Exercise requirements - Once you reach the line containing "width: 180px ->" in the data below, restate each line word for word up to and including the one containing "color: #f0abfc ->".

Data supplied -
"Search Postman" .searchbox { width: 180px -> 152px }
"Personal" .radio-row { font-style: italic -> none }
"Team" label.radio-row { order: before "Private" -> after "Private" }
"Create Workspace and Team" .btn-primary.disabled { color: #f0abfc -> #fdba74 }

...

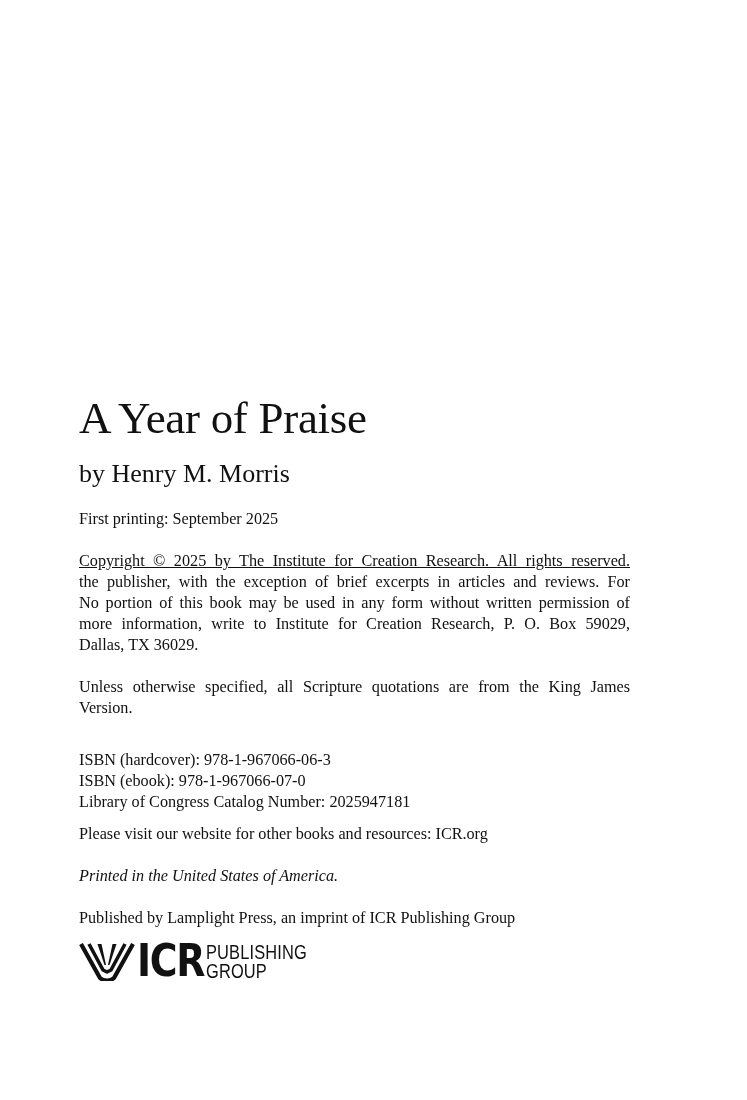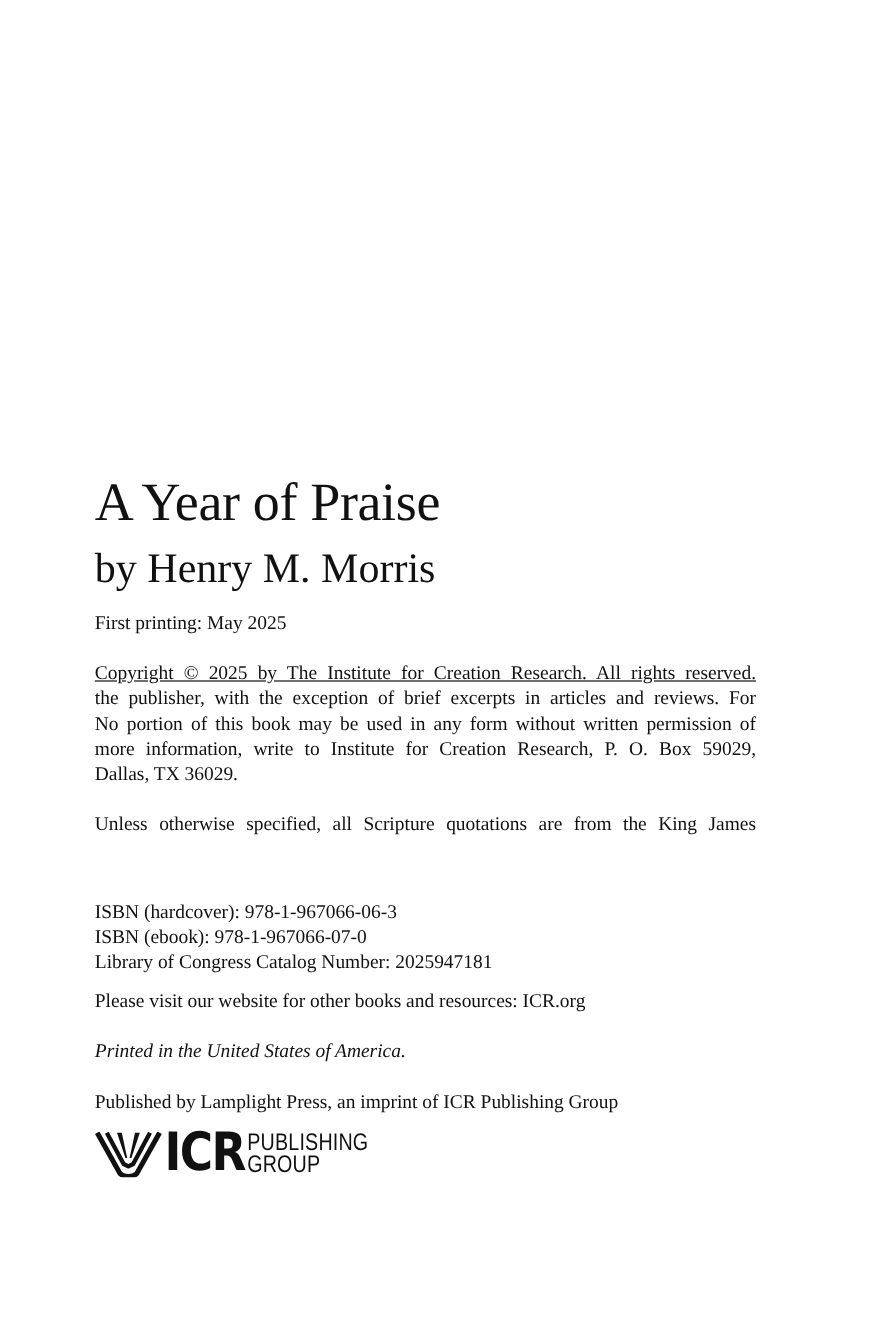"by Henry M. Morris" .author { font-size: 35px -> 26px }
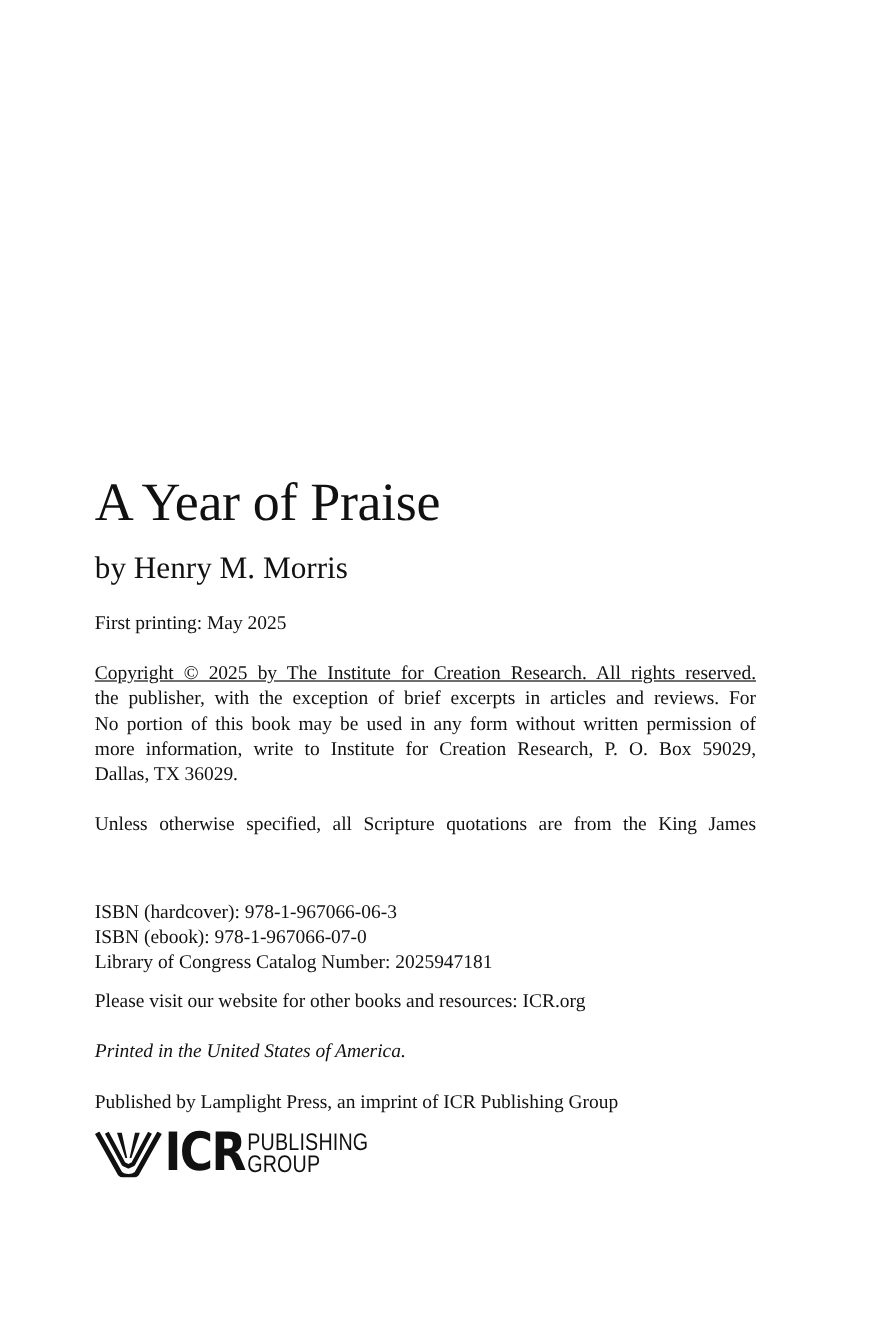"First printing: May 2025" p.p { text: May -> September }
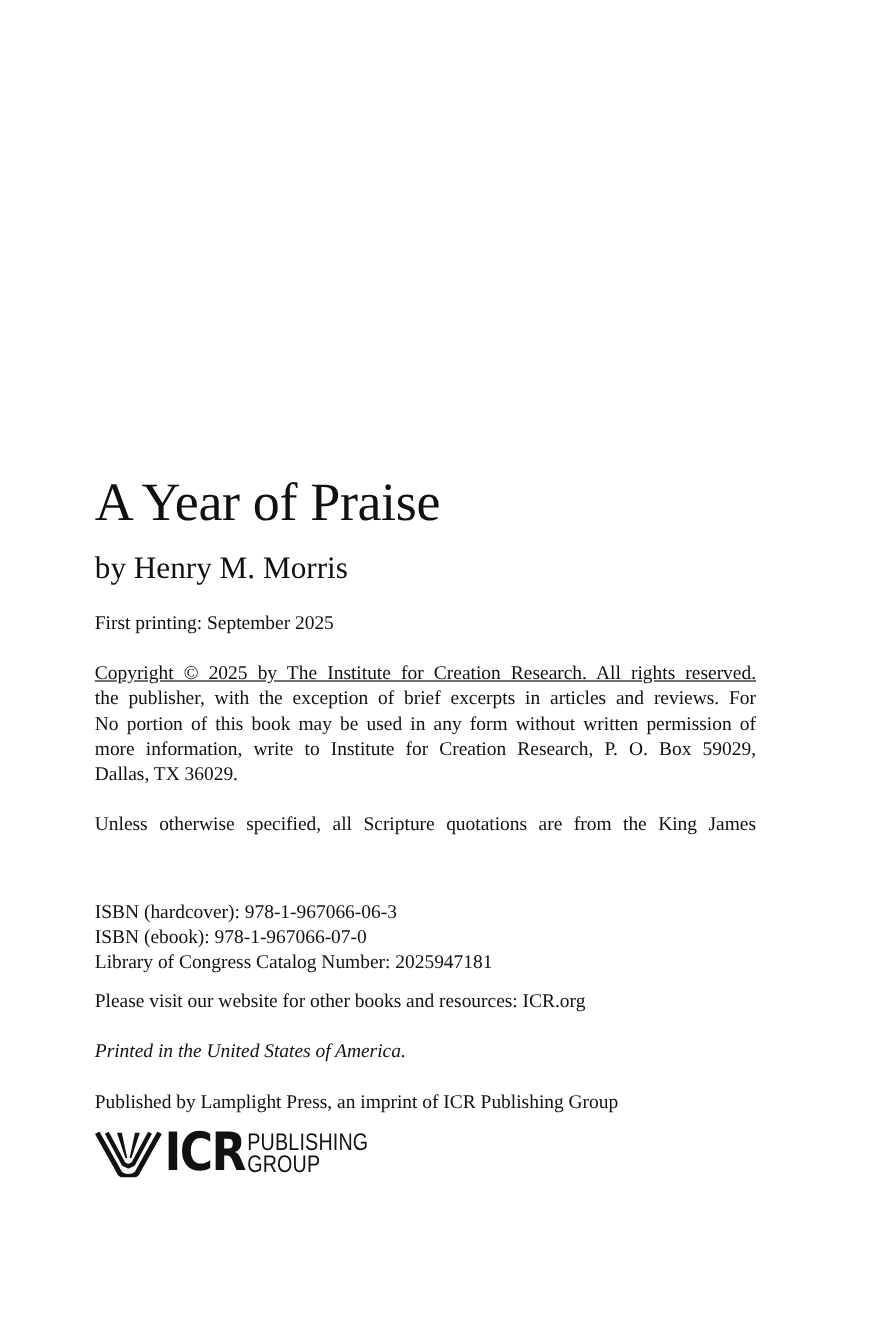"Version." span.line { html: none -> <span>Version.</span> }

---

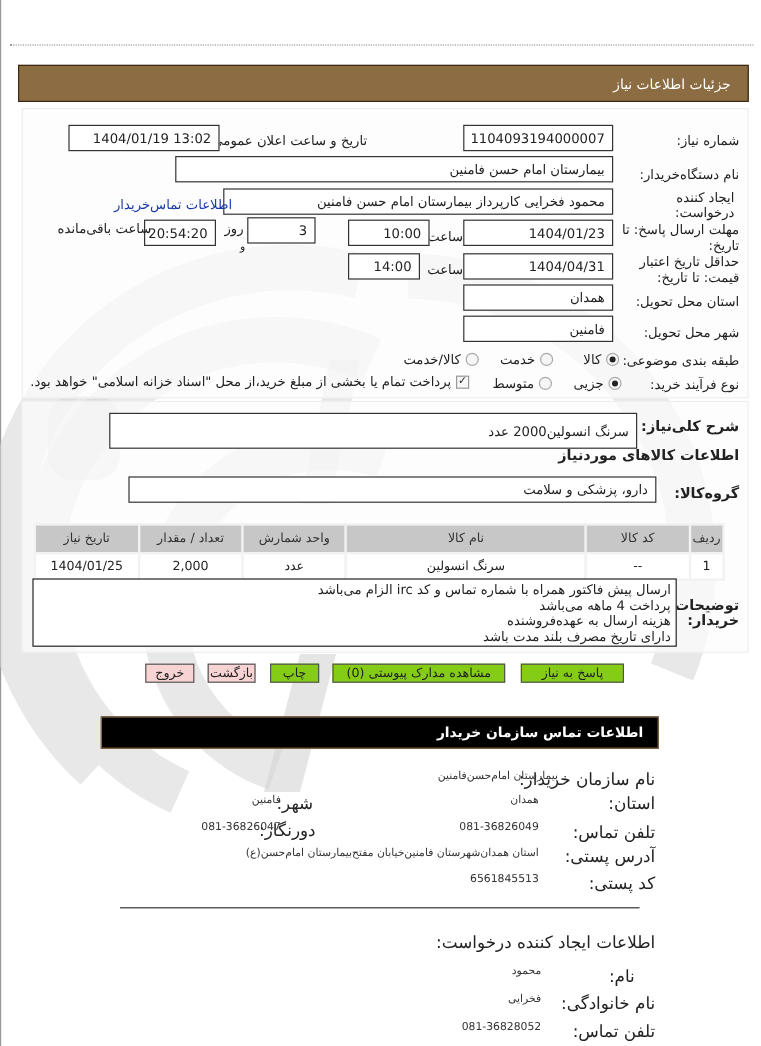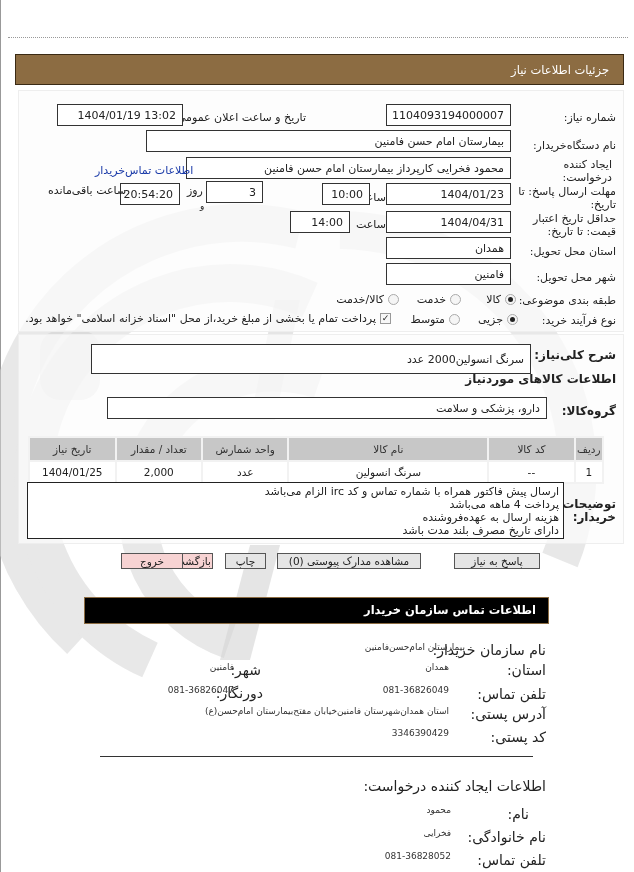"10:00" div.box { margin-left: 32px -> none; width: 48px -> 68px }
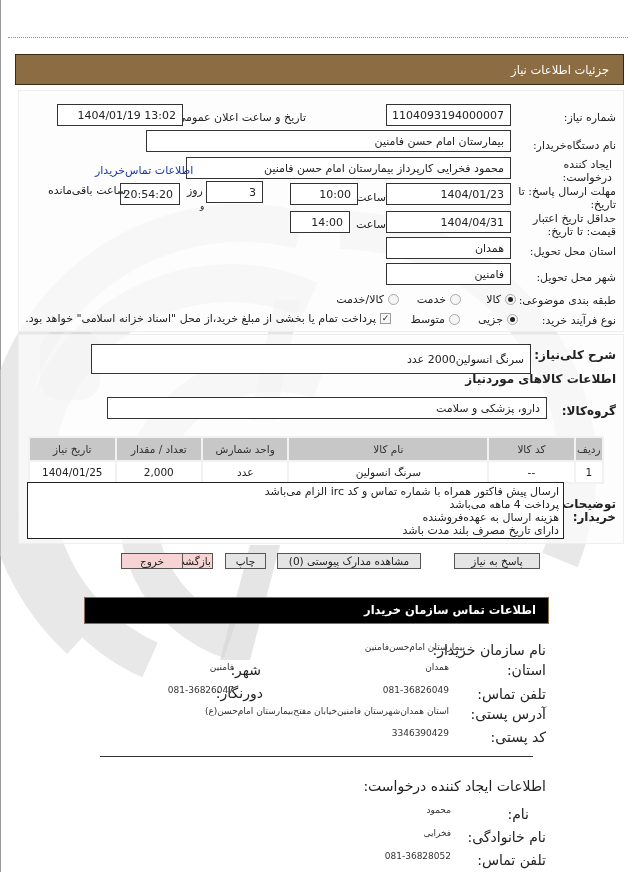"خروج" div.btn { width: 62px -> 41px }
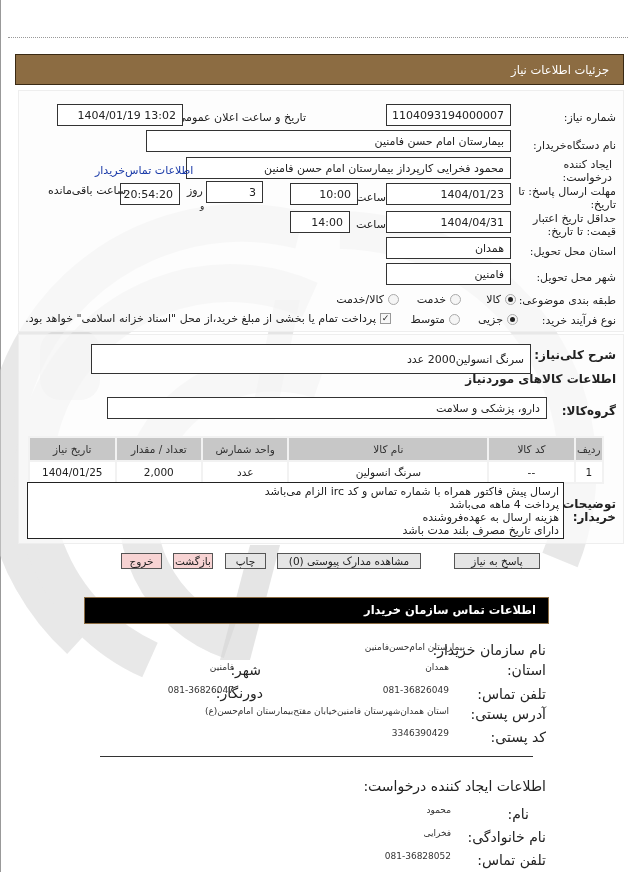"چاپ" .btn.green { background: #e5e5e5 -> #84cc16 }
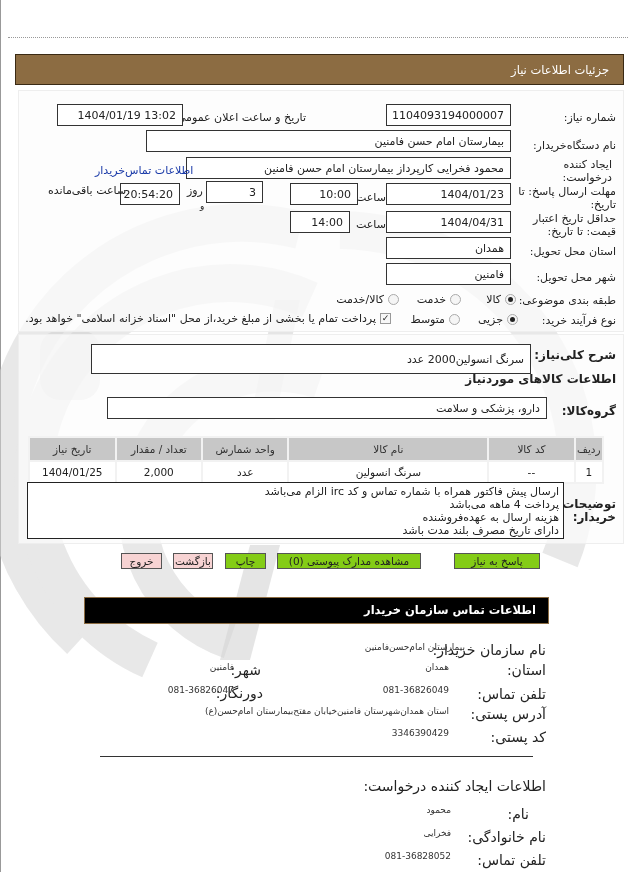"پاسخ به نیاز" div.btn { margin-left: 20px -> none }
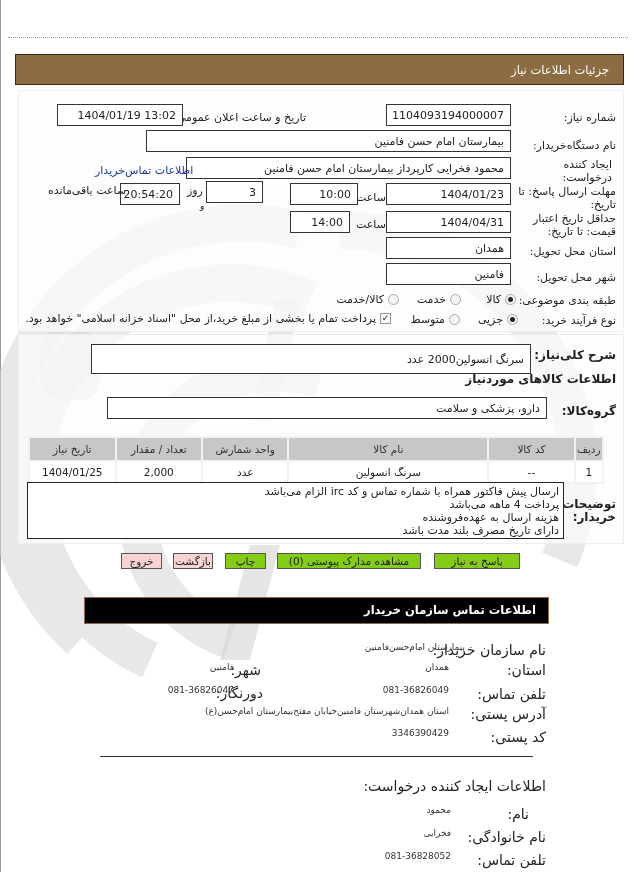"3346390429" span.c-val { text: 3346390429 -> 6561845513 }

Response below -
"Search Postman" .searchbox { width: 180px -> 152px }
"Personal" .radio-row { font-style: italic -> none }
"Team" label.radio-row { order: before "Private" -> after "Private" }
"Create Workspace and Team" .btn-primary.disabled { color: #f0abfc -> #fdba74 }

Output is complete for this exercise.